Firstly. An equity dilution via a Rights Issue and Preferential Allotment(which incidentally saw the promoter holding drop from 54 % to 49 %). Secondly. Unsecured loans of Rs 114.38 Cr. (Unsecured debt is generally at higher rates than secured debt).

The result of the above is a negative EPS of 2.7, a fall from the high of 8.55 last year when the stock was trading at Rs 204. This can of course be laid at the feet of the slowdown. However it only highlights the edge of the seat action in such stocks, something which only a strong stomach can digest.

I think the way to value such companies is to do a sum of the parts. The two major pieces of action are TV18 and IBN18. A 50% stake in the former and 39 % in the latter gives Rs 643 Cr and Rs 826 Cr respectively. This itself is a 58% upside from the current market cap of Rs 929 Cr. There are a host of other businesses as mentioned in my prior post on Network 18 (read here) most not worth a lot except a 5% stake in The Indian Film Company. Valuing all these businesses at a total of Rs 100 Cr and giving Network 18 a 20% discount for being a holding company, we arrive at a value of Rs 199/-(quite the Bata price it is!), which is a double from the prevailing market price. 

The Dampener
This analysis is not complete without the dampener I alluded to in a previous post. Firstly cash flow seems to be a serious problem with the group. However the more serious issues plaguing it are two - a lack of depth in the higher management and a lack of clarity on a number of issues. The board resembles that of a closely held company. For a company which lists 'Transparency' as a corporate governance philosophy, it is surprisingly opaque about a lot of issues. The Annual Report ignites more questions than it answers. There are a total of 81 companies that comprise the group. Does it have the management bandwidth to optimally run these or some of them are just some shell companies created for purposes other than the operations? Setpro 18 is listed as a wholly owned company. What does it do and is earning something for the shareholder? Why did Network 18 not comply with RBI norms of capital adequacy and concentration of investments? In view of the substantial losses of Rs 18.2 Cr to the company, why did the Managing Director take home a salary of Rs 1.146 Cr? Why was Rs 70 Cr raised as a short term loan, used for a long term investment? 
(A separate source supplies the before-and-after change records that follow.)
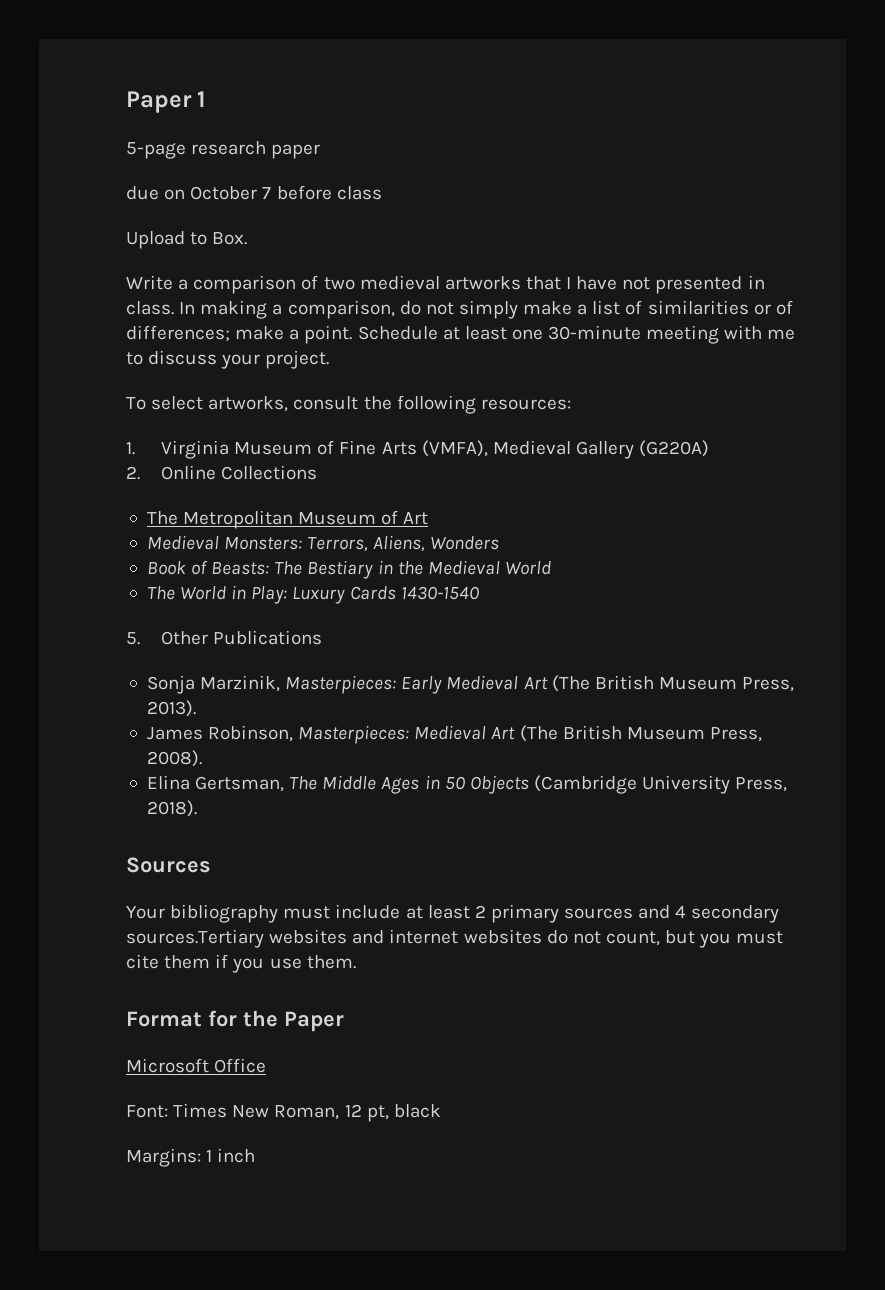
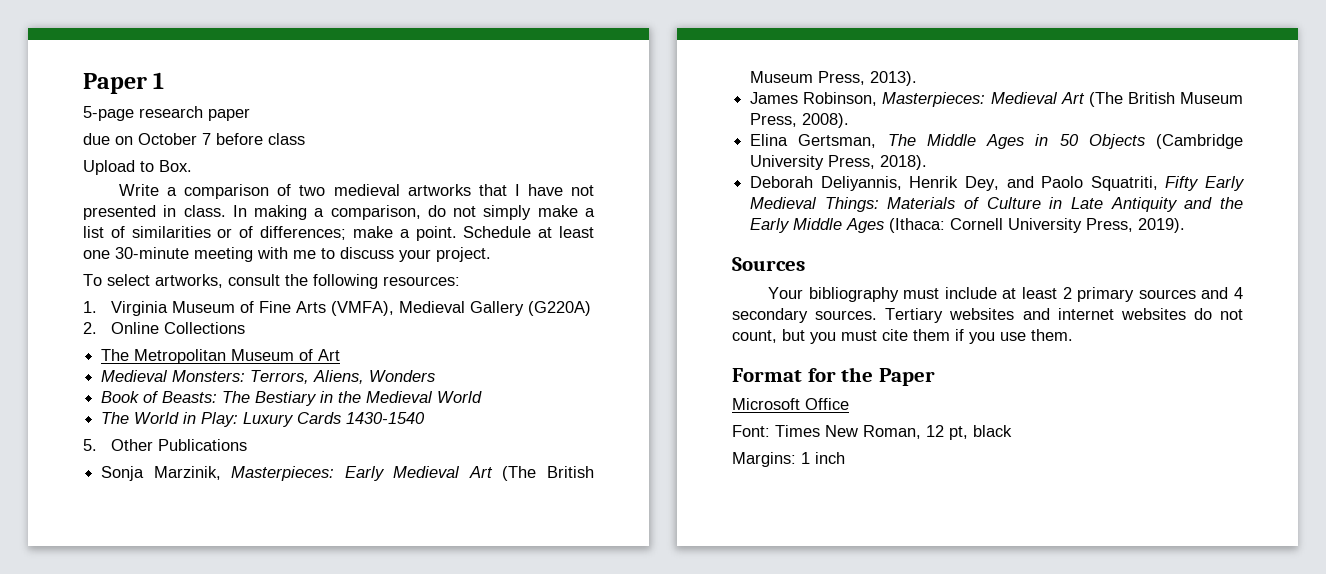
+ Deborah Deliyannis, Henrik Dey, and Paolo Squatriti, Fifty Early Medieval Things: Materials of Culture in Late Antiquity and the Early Middle Ages (Ithaca: Cornell University Press, 2019).
- Your bibliography must include at least 2 primary sources and 4 secondary sources.Tertiary websites and internet websites do not count, but you must cite them if you use them.
+ Your bibliography must include at least 2 primary sources and 4 secondary sources. Tertiary websites and internet websites do not count, but you must cite them if you use them.

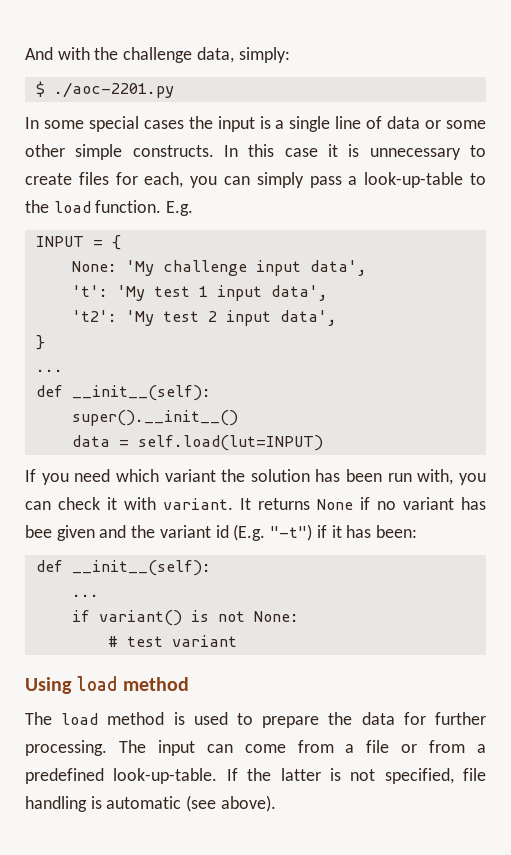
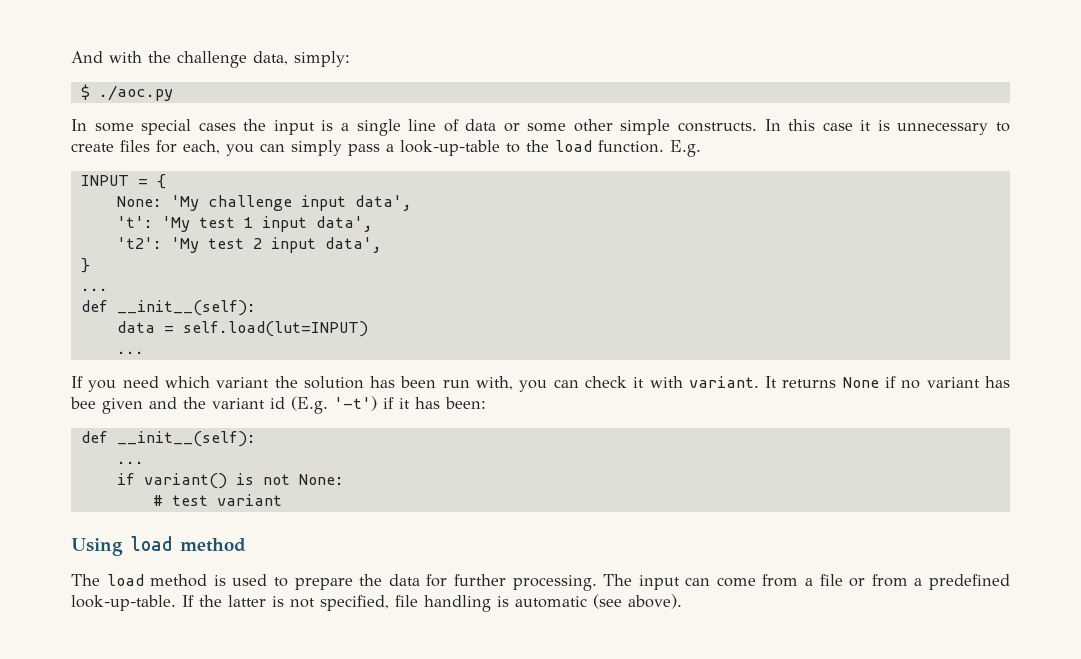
- $ ./aoc-2201.py
+ $ ./aoc.py
- super().__init__()
  data = self.load(lut=INPUT)
+ ...
- It returns None if no variant has bee given and the variant id (E.g. "-t") if it has been:
+ It returns None if no variant has bee given and the variant id (E.g. '-t') if it has been:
These are just some of the issues I highlighted here just to give a flavour of the dampener I had in mind. Suffice it to say, if one were to invest in this company, one must do so after significantly more research than normal.


This blog should not be construed as investment advice, either on behalf of particular stocks or in regard to overall investment strategies. It is a site aimed at understanding competitive advantages and valuing businesses. The information provided here comes from publicly accessible sources, but errors in these sources and in transcription may occur. Any investment decisions you make should be based solely on your evaluation of your financial circumstances, investment objectives, risk tolerance, and liquidity needs.